Abstract

This study reports results from a practice-based study in which deep carious lesions were treated by general dental practitioners using stepwise excavation. The material comprised 94 teeth with deep carious lesions which the clinicians considered would result in pulp perforation if treated by a single and terminal excavation. At the first visit excavation of the peripheral dentine was completed. The outermost part of the central and necrotic dentine was gently removed with a sharp excavator. Standardized assessments of the dentine colour and consistency were made before application of a calcium hydroxide-containing base material and temporary filling. The final excavation was completed after a treatment interval ranging from 2 to 19 months, with a median of 6 months. Reassessments of the dentine colour and consistency were made before complete removal of demineralized dentine. The central dentine was significantly browner and less softened after the sealing period.
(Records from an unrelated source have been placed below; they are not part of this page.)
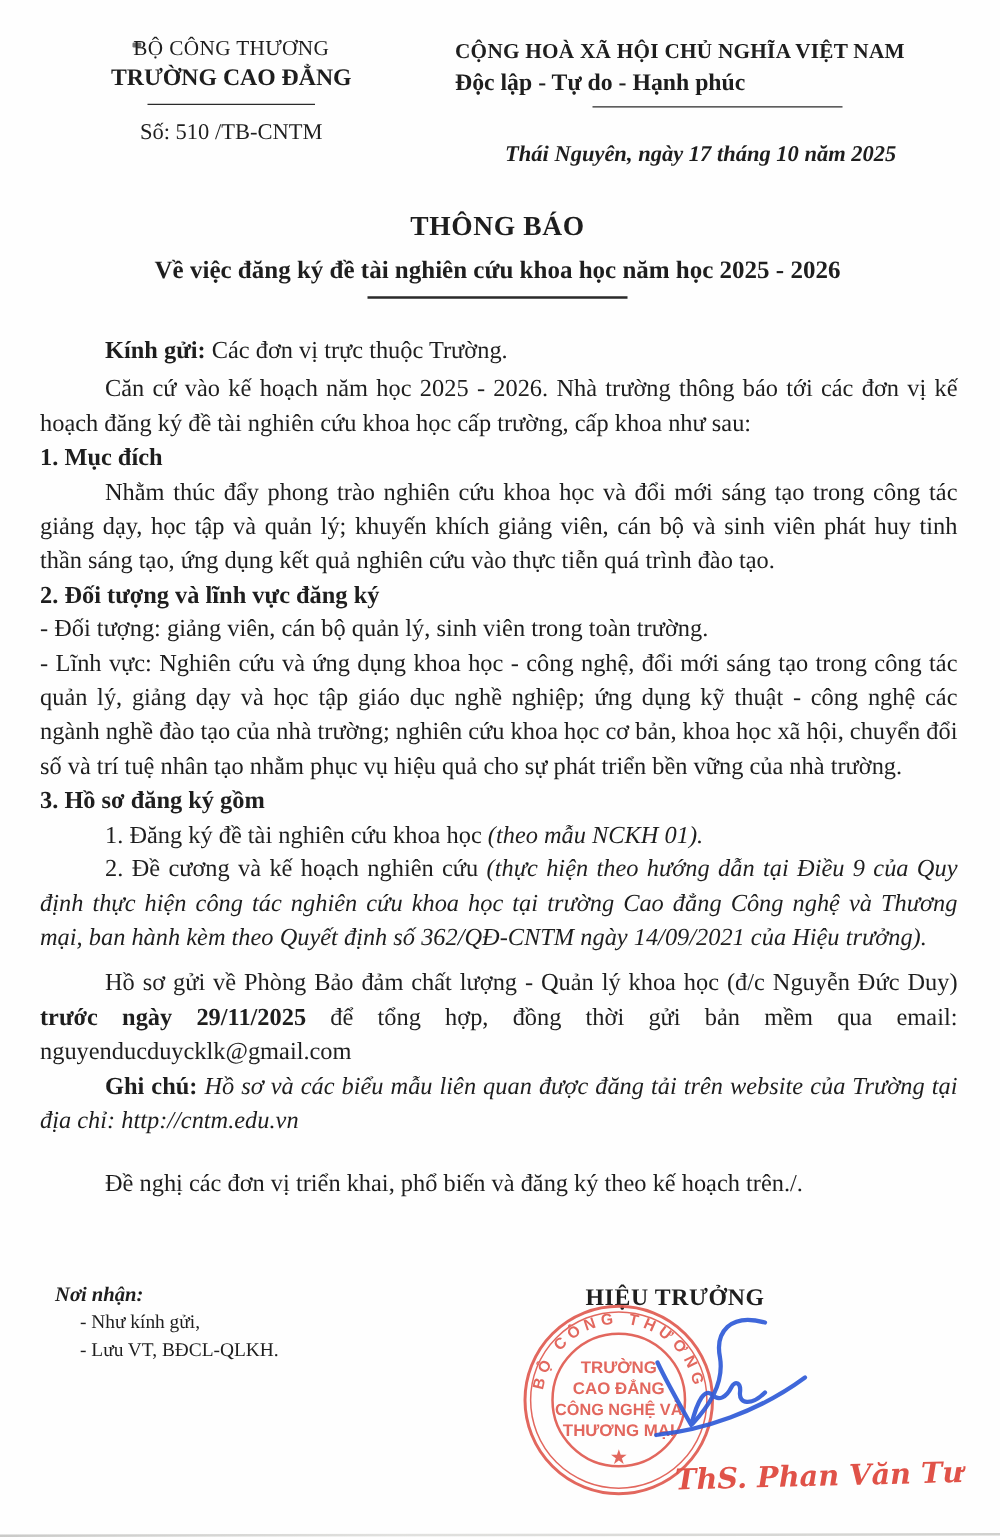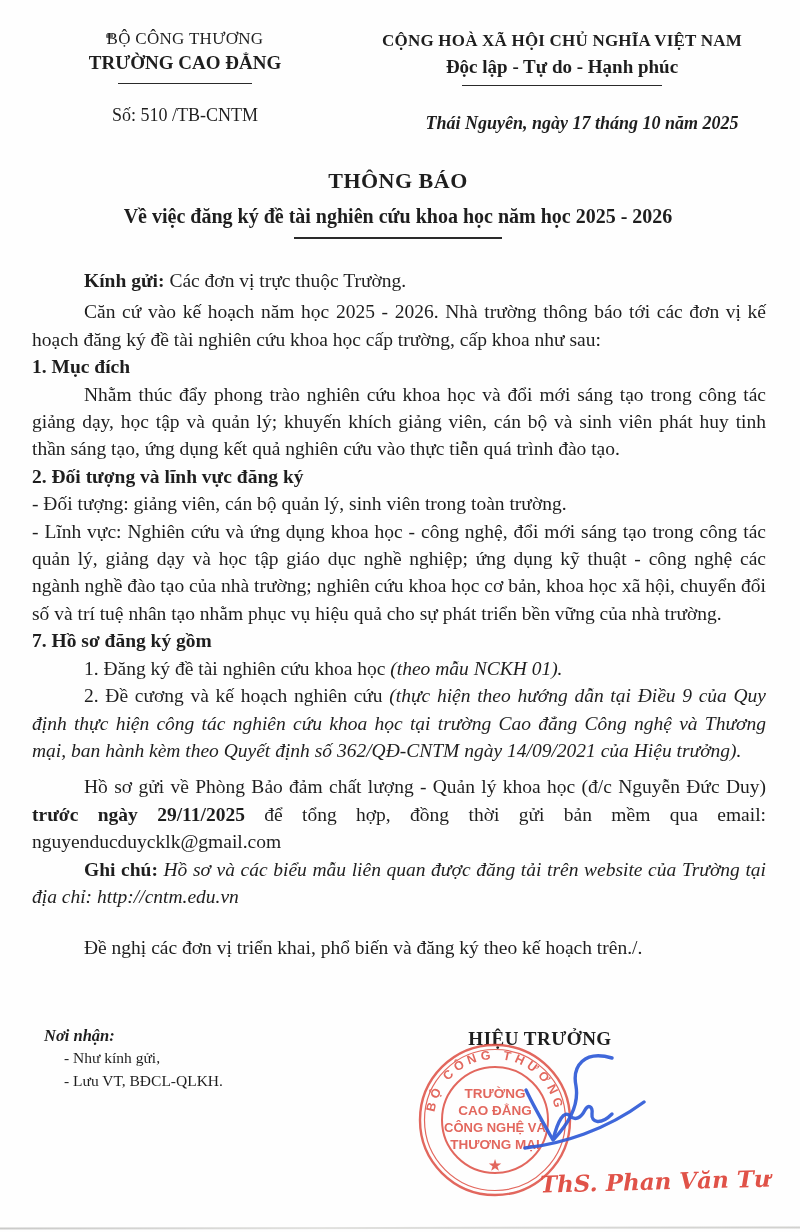--- a/index.html
+++ b/index.html
@@ -16,24 +16,24 @@
   
   .hdr-left {
     position: absolute; left: 20px; top: 28px; width: 330px;
     text-align: center; line-height: 1.32;
   }
   .hdr-left .l1 { font-size: 17px; letter-spacing: .3px; }
   .hdr-left .l2 { font-size: 19px; font-weight: bold; }
   .hdr-left .l3 { font-size: 19px; font-weight: bold; }
   .rule { border-top: 1.6px solid #2a2a2a; height: 0; }
   .rule-left { width: 134px; margin: 7px auto 0 auto; }
-  .doc-number { margin-top: 20px; font-size: 18px; }
+  .doc-number { margin-top: 10px; font-size: 18px; }
   .hdr-right {
-    position: absolute; left: 352px; top: 30px; width: 420px;
-    text-align: center; line-height: 1.3;
+    position: absolute; left: 364px; top: 30px; width: 420px;
+    text-align: left; line-height: 1.3;
   }
   .hdr-right .r1 { font-size: 17px; font-weight: bold; letter-spacing: .2px; }
   .hdr-right .r2 { font-size: 19px; font-weight: bold; margin-top: 3px; }
   .rule-right { width: 200px; margin: 5px auto 0 auto; }
   .dateline { margin-top: 26px; font-size: 18px; font-style: italic; font-weight: 600; margin-left: 40px; }
   
   .title-block { position: absolute; left: 30px; top: 168px; width: 736px; text-align: center; }
   .doc-title { font-size: 22px; font-weight: bold; letter-spacing: .5px; }
   .doc-subtitle { font-size: 20px; font-weight: bold; margin-top: 11px; }
   .rule-title { width: 208px; margin: 9px auto 0 auto; border-top: 2px solid #2a2a2a; }
@@ -104,21 +104,21 @@
     <p class="indent salutation"><b>Kính gửi:</b><span> Các đơn vị trực thuộc Trường.</span></p>
     <p class="indent">Căn cứ vào kế hoạch năm học 2025 - 2026. Nhà trường thông báo tới các đơn vị kế hoạch đăng ký đề tài nghiên cứu khoa học cấp trường, cấp khoa như sau:</p>
 
     <p class="h">1. Mục đích</p>
     <p class="indent">Nhằm thúc đẩy phong trào nghiên cứu khoa học và đổi mới sáng tạo trong công tác giảng dạy, học tập và quản lý; khuyến khích giảng viên, cán bộ và sinh viên phát huy tinh thần sáng tạo, ứng dụng kết quả nghiên cứu vào thực tiễn quá trình đào tạo.</p>
 
     <p class="h">2. Đối tượng và lĩnh vực đăng ký</p>
     <p>- Đối tượng: giảng viên, cán bộ quản lý, sinh viên trong toàn trường.</p>
     <p>- Lĩnh vực: Nghiên cứu và ứng dụng khoa học - công nghệ, đổi mới sáng tạo trong công tác quản lý, giảng dạy và học tập giáo dục nghề nghiệp; ứng dụng kỹ thuật - công nghệ các ngành nghề đào tạo của nhà trường; nghiên cứu khoa học cơ bản, khoa học xã hội, chuyển đổi số và trí tuệ nhân tạo nhằm phục vụ hiệu quả cho sự phát triển bền vững của nhà trường.</p>
 
-    <p class="h">7. Hồ sơ đăng ký gồm</p>
+    <p class="h">3. Hồ sơ đăng ký gồm</p>
     <p class="indent"><span>1. Đăng ký đề tài nghiên cứu khoa học </span><i>(theo mẫu NCKH 01).</i></p>
     <p class="indent"><span>2. Đề cương và kế hoạch nghiên cứu </span><i>(thực hiện theo hướng dẫn tại Điều 9 của Quy định thực hiện công tác nghiên cứu khoa học tại trường Cao đẳng Công nghệ và Thương mại, ban hành kèm theo Quyết định số 362/QĐ-CNTM ngày 14/09/2021 của Hiệu trưởng).</i></p>
 
     <p class="indent gap-top"><span>Hồ sơ gửi về Phòng Bảo đảm chất lượng - Quản lý khoa học (đ/c Nguyễn Đức Duy) </span><b>trước ngày 29/11/2025</b><span> để tổng hợp, đồng thời gửi bản mềm qua email: nguyenducduycklk@gmail.com</span></p>
     <p class="indent"><b class="italic">Ghi chú:</b><i> Hồ sơ và các biểu mẫu liên quan được đăng tải trên website của Trường tại địa chỉ: http://cntm.edu.vn</i></p>
     <p class="indent gap-top2">Đề nghị các đơn vị triển khai, phổ biến và đăng ký theo kế hoạch trên./.</p>
   </main>
 
   <div class="recipients">
     <div class="rec-label">Nơi nhận:</div>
After removal of the dark-brownish dentine during the final excavation, the colour and consistency of the exposed central dentine was found to resemble that of the completely excavated peripheral dentine. Only five cases resulted in pulp perforation during the final excavation. The high success rate of teeth surviving the final treatment without pulp exposure after 1 year of observation shows that it was possible for dentists in general practice to administer and manage the treatment of deep carious lesions, a process which may prolong tooth survival compared with conventional endodontic techniques.